(Data extracted from a collection)
----
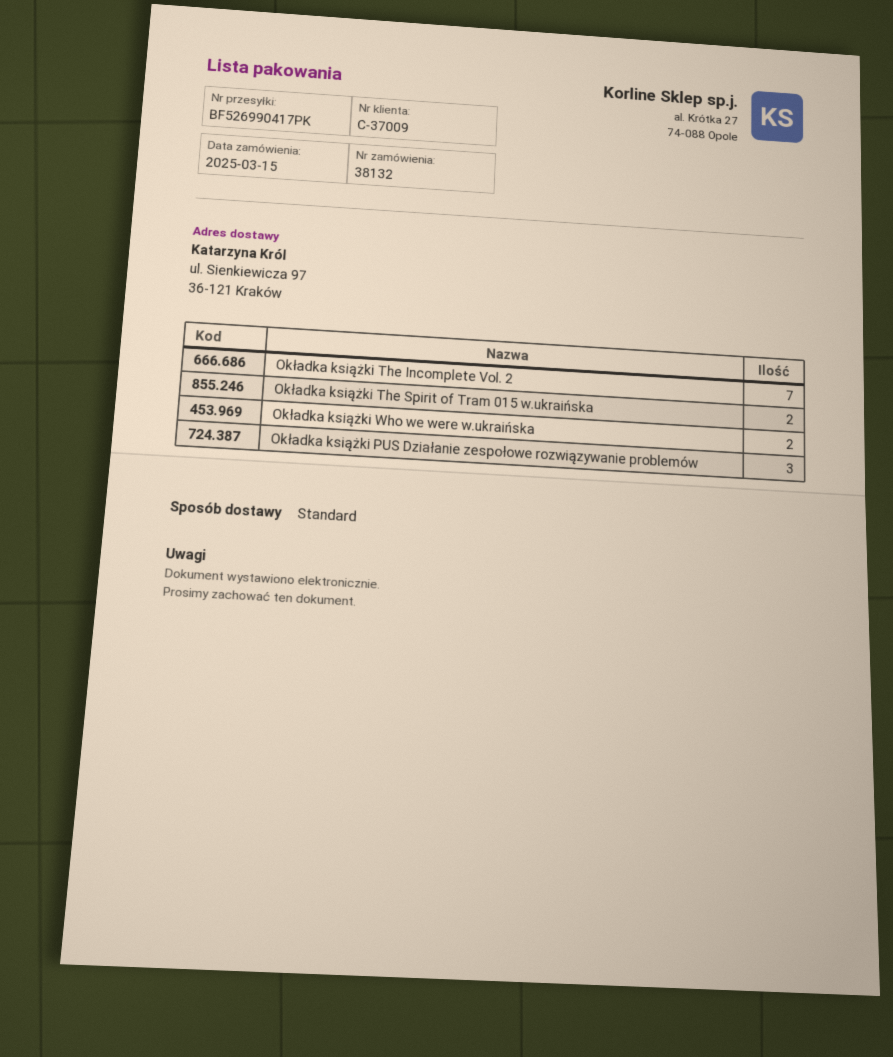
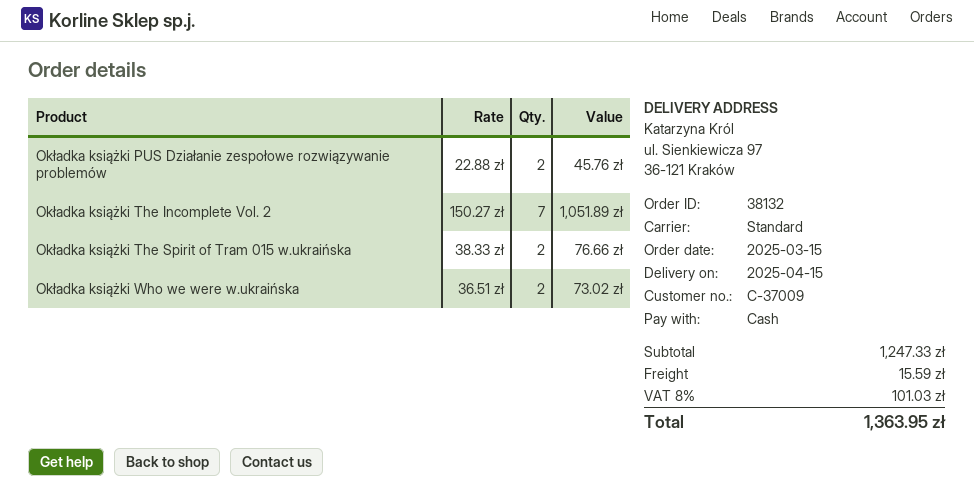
Okładka książki PUS Działanie zespołowe rozwiązywanie problemów: 3 -> 2

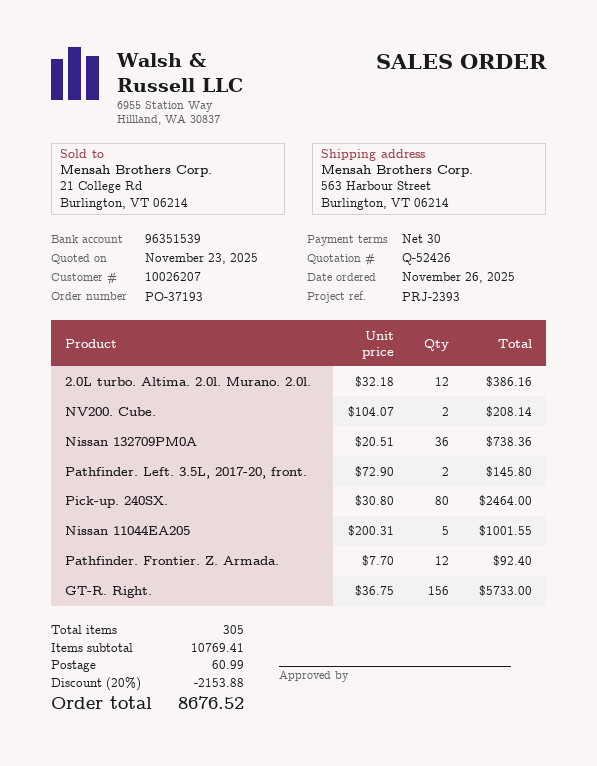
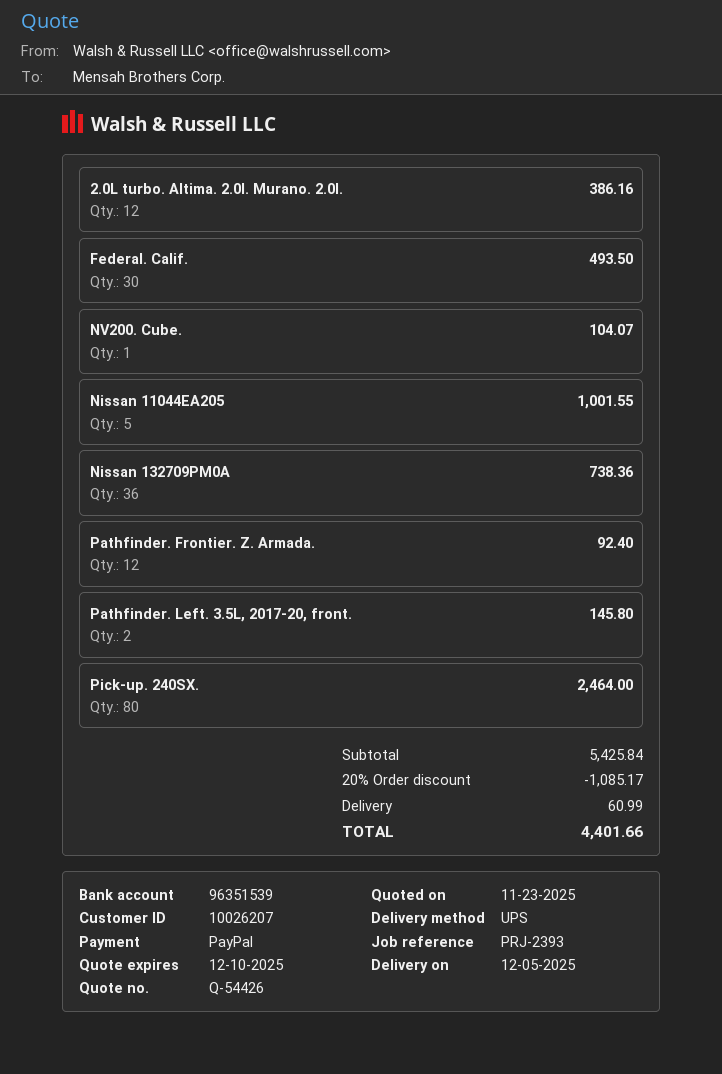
quote number: Q-52426 -> Q-54426
NV200. Cube.: 2 for 208.14 -> 1 for 104.07
GT-R. Right.: 156 for 5733.00 -> none
Federal. Calif.: none -> 30 for 493.50
subtotal: 10769.41 -> 5425.84
discount: 20% = 2153.88 -> 20% = 1085.17
total: 8676.52 -> 4401.66

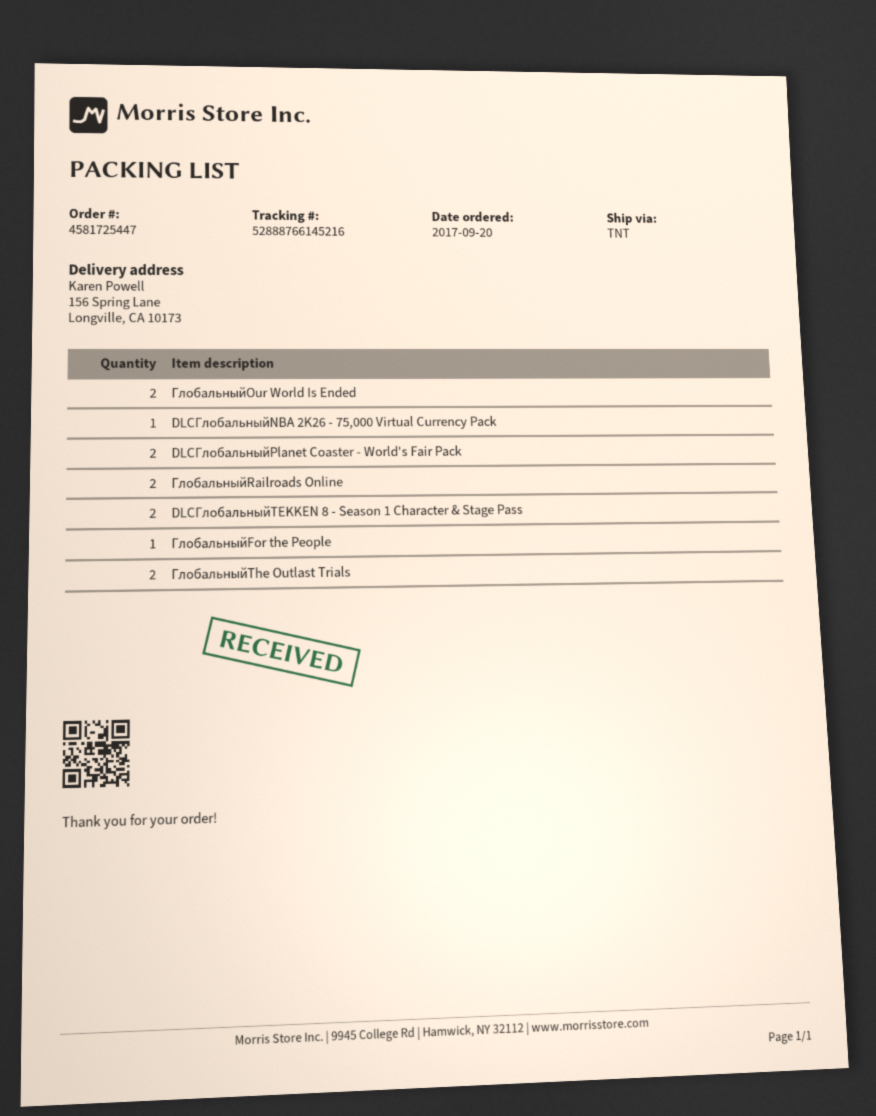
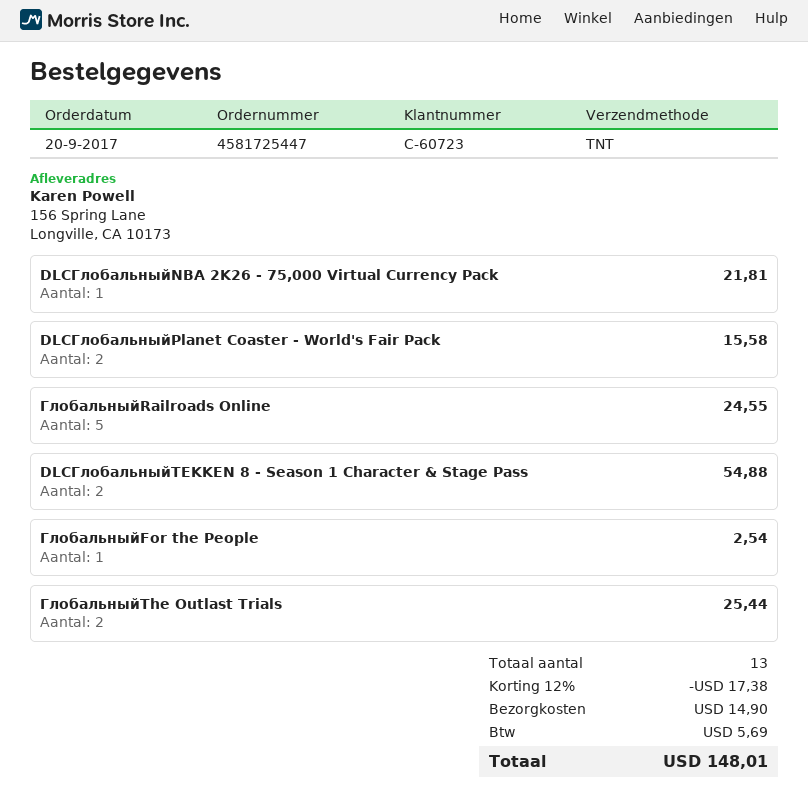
ГлобальныйOur World Is Ended: 2 -> none
ГлобальныйRailroads Online: 2 -> 5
----
(WHAT YOU NEED TO DO) Your response must restate every record above exactly, with each picture omitted.

(SOLUTION FOR THIS PROBLEM)
Okładka książki PUS Działanie zespołowe rozwiązywanie problemów: 3 -> 2

quote number: Q-52426 -> Q-54426
NV200. Cube.: 2 for 208.14 -> 1 for 104.07
GT-R. Right.: 156 for 5733.00 -> none
Federal. Calif.: none -> 30 for 493.50
subtotal: 10769.41 -> 5425.84
discount: 20% = 2153.88 -> 20% = 1085.17
total: 8676.52 -> 4401.66

ГлобальныйOur World Is Ended: 2 -> none
ГлобальныйRailroads Online: 2 -> 5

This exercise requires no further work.